For each line of the data below that holds "flex", copy the line.

Web interface edit records

Content starts

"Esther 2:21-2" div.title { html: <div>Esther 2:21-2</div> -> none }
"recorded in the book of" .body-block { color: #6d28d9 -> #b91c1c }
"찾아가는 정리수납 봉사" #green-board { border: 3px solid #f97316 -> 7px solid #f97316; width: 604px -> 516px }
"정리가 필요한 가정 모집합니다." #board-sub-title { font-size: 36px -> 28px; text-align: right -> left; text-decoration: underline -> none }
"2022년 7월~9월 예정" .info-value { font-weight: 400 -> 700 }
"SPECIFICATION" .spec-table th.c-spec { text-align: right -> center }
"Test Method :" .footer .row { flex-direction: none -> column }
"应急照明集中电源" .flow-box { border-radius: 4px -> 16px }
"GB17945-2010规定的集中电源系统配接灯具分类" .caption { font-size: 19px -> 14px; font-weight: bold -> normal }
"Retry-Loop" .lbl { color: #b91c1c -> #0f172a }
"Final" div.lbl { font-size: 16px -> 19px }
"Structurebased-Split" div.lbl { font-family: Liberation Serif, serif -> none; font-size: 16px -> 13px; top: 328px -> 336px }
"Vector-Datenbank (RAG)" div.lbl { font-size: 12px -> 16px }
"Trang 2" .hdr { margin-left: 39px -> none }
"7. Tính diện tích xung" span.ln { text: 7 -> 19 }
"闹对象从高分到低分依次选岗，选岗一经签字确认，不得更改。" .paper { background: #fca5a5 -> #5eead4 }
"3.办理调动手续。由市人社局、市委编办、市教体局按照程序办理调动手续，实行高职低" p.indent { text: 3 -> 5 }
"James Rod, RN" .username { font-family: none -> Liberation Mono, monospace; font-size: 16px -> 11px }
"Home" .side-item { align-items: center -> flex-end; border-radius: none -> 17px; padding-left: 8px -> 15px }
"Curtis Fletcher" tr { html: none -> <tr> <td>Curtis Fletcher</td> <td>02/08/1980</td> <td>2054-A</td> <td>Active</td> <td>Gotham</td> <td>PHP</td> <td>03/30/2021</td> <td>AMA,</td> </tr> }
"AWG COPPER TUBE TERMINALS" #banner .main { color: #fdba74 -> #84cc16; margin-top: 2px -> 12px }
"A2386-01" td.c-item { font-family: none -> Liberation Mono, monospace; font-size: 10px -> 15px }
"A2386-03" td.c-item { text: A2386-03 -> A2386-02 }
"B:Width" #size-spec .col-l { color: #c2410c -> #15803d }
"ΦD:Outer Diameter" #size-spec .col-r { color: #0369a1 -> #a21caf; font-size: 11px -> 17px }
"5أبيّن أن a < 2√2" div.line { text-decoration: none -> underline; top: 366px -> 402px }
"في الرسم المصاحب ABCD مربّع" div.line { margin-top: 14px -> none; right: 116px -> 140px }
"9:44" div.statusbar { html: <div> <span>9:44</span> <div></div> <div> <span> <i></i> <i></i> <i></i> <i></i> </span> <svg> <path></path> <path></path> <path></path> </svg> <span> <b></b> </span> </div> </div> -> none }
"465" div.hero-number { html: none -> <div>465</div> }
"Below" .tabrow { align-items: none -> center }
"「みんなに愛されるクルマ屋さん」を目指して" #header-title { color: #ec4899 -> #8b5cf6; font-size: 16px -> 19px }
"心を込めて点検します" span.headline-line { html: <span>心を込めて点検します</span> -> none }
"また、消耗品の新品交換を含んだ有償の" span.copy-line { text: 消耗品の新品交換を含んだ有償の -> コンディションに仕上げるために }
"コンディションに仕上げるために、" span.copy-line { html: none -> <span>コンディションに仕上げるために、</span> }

Content ends

## Finished task
"Test Method :" .footer .row { flex-direction: none -> column }
"Home" .side-item { align-items: center -> flex-end; border-radius: none -> 17px; padding-left: 8px -> 15px }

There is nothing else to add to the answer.